═══ Material to process

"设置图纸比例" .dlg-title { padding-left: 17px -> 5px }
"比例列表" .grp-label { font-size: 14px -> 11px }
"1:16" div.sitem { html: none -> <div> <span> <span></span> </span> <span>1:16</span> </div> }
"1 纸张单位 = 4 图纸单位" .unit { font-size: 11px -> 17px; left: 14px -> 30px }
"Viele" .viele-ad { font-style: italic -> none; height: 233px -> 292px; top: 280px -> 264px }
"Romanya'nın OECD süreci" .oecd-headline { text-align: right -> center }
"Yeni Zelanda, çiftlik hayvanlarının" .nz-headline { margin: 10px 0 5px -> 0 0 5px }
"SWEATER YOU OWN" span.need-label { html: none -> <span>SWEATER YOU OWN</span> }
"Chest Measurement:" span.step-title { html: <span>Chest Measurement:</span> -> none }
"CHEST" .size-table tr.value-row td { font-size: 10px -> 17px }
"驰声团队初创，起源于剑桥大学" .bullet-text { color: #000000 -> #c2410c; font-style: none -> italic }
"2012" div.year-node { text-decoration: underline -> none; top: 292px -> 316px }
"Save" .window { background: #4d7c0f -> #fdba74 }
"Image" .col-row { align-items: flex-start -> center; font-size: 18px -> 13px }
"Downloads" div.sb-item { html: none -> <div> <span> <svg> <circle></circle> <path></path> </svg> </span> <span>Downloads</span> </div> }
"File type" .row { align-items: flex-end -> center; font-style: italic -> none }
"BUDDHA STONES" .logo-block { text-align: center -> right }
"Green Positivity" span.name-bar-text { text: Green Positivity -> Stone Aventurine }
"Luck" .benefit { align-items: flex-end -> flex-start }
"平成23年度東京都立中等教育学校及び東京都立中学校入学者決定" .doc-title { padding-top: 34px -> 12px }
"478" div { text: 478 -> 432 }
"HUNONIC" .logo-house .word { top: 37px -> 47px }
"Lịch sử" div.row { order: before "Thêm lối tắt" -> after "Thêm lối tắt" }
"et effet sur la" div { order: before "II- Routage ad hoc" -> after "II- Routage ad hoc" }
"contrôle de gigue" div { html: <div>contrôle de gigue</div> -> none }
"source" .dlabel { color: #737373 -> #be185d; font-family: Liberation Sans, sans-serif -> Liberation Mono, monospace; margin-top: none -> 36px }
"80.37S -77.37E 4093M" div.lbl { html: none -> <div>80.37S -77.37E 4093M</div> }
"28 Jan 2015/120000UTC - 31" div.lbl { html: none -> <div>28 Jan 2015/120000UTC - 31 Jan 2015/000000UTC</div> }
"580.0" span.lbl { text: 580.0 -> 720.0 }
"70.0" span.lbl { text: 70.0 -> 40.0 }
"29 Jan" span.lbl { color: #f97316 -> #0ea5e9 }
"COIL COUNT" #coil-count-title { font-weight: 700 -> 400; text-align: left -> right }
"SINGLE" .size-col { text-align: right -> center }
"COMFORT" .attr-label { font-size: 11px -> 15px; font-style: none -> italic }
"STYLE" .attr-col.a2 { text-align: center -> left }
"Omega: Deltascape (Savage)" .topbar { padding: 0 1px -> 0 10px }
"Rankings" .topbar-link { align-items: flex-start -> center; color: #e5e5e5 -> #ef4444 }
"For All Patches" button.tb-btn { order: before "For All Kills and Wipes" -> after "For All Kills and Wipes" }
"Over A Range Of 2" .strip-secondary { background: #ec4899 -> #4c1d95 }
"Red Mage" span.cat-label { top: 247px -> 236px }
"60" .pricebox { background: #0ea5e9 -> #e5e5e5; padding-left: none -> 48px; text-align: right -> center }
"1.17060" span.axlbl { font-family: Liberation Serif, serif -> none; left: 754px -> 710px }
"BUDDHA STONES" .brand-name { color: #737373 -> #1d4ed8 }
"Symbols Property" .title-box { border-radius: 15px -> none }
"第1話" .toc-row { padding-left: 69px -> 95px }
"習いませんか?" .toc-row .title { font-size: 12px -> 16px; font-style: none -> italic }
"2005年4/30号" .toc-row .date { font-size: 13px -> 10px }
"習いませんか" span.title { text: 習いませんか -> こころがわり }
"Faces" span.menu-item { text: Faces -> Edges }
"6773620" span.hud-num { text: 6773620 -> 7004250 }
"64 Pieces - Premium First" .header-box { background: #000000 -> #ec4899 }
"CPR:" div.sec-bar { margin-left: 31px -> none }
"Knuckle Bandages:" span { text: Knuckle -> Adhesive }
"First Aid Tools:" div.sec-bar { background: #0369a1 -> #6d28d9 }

══════

* **Instructions for the task**
Look through the records and copy every line that has the word "background".

* **Solution to the exercise**
"Save" .window { background: #4d7c0f -> #fdba74 }
"Over A Range Of 2" .strip-secondary { background: #ec4899 -> #4c1d95 }
"60" .pricebox { background: #0ea5e9 -> #e5e5e5; padding-left: none -> 48px; text-align: right -> center }
"64 Pieces - Premium First" .header-box { background: #000000 -> #ec4899 }
"First Aid Tools:" div.sec-bar { background: #0369a1 -> #6d28d9 }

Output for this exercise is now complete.